Hadolint provides a CLI tool that naturally lends itself to integration with a CI/CD pipeline. You can easily run Hadolint like in the following example:

hadolint Dockerfile

The output provides a list of messages corresponding to rule violations. For each of them, hadolint specifies the line number where it occurs as well as the rule id, e.g. DL4000: error: MAINTAINER is deprecated. Violations are classified into six categories of distinct severity: error, warning, info, style, ignore, and none. Violations can refer either to Hadolint rules, with a DL prefix, or to SpellCheck rules, prefixed with SL.

Hadolint CLI supports a number of options to ignore specific rules, i.e., --ignore; to change the severity threshold, which determines which severity levels cause a failure, --failure-threshold; and to override the default severity for a given rule, e.g. --error or --info. Alternatively, you can store all options you require into a YAML configuration file.

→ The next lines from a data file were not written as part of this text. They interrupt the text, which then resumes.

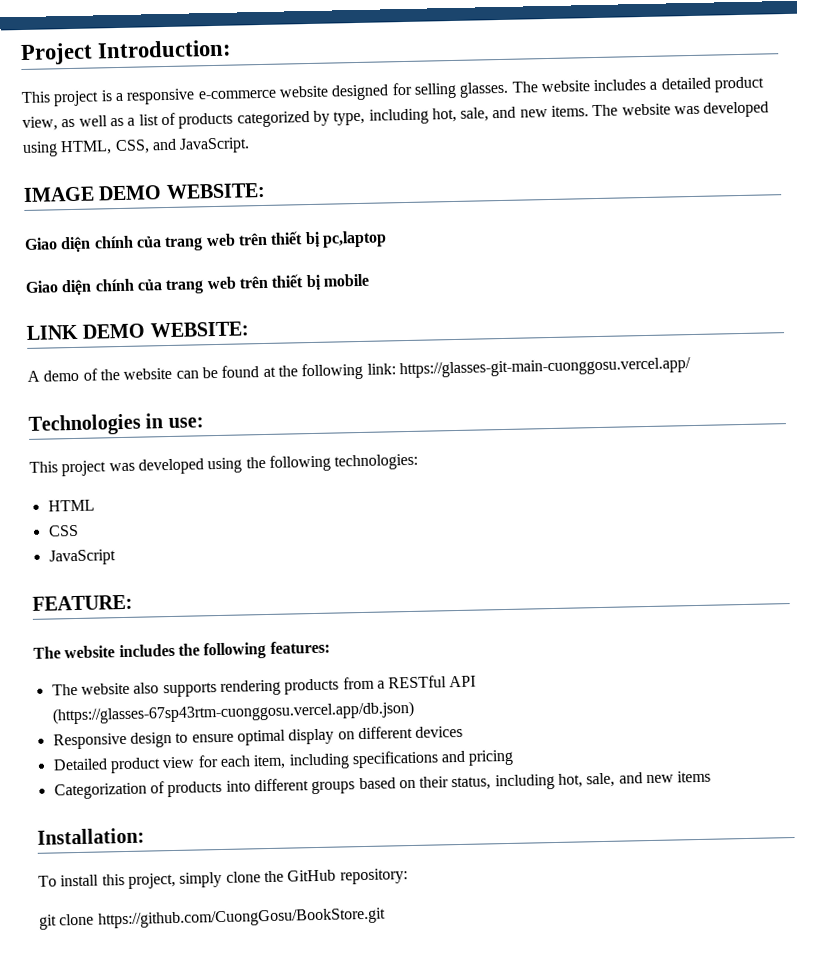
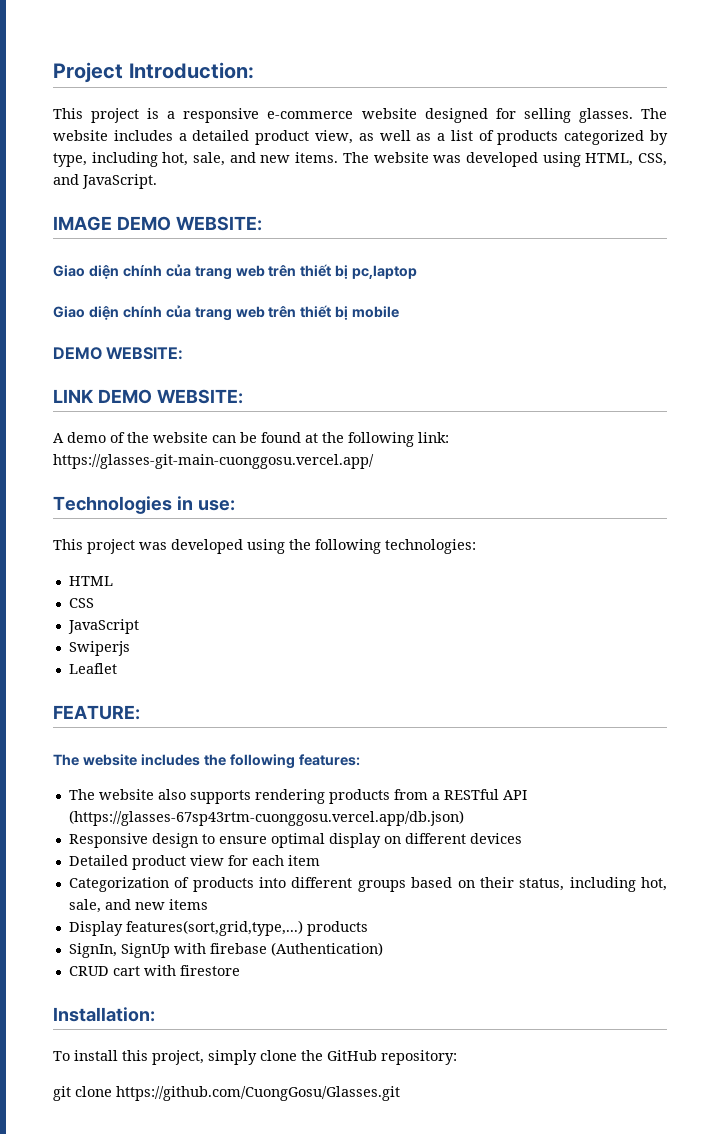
  Giao diện chính của trang web trên thiết bị mobile
+ DEMO WEBSITE:
+ Swiperjs
+ Leaflet
- Detailed product view for each item, including specifications and pricing
+ Detailed product view for each item
+ Display features(sort,grid,type,...) products
+ SignIn, SignUp with firebase (Authentication)
+ CRUD cart with firestore
- git clone https://github.com/CuongGosu/BookStore.git
+ git clone https://github.com/CuongGosu/Glasses.git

Hadolint does not only come ready for integration through the command line. Most notably, it can be easily integrated with Visual Studio Code or GitHub Actions.

Hadolint can be installed locally using brew on macOS or scoop on Windows and is also available as a Docker image. For a quick check of your Dockerfiles, or to try the tool out without any hassle, you can use the online version of Hadolint.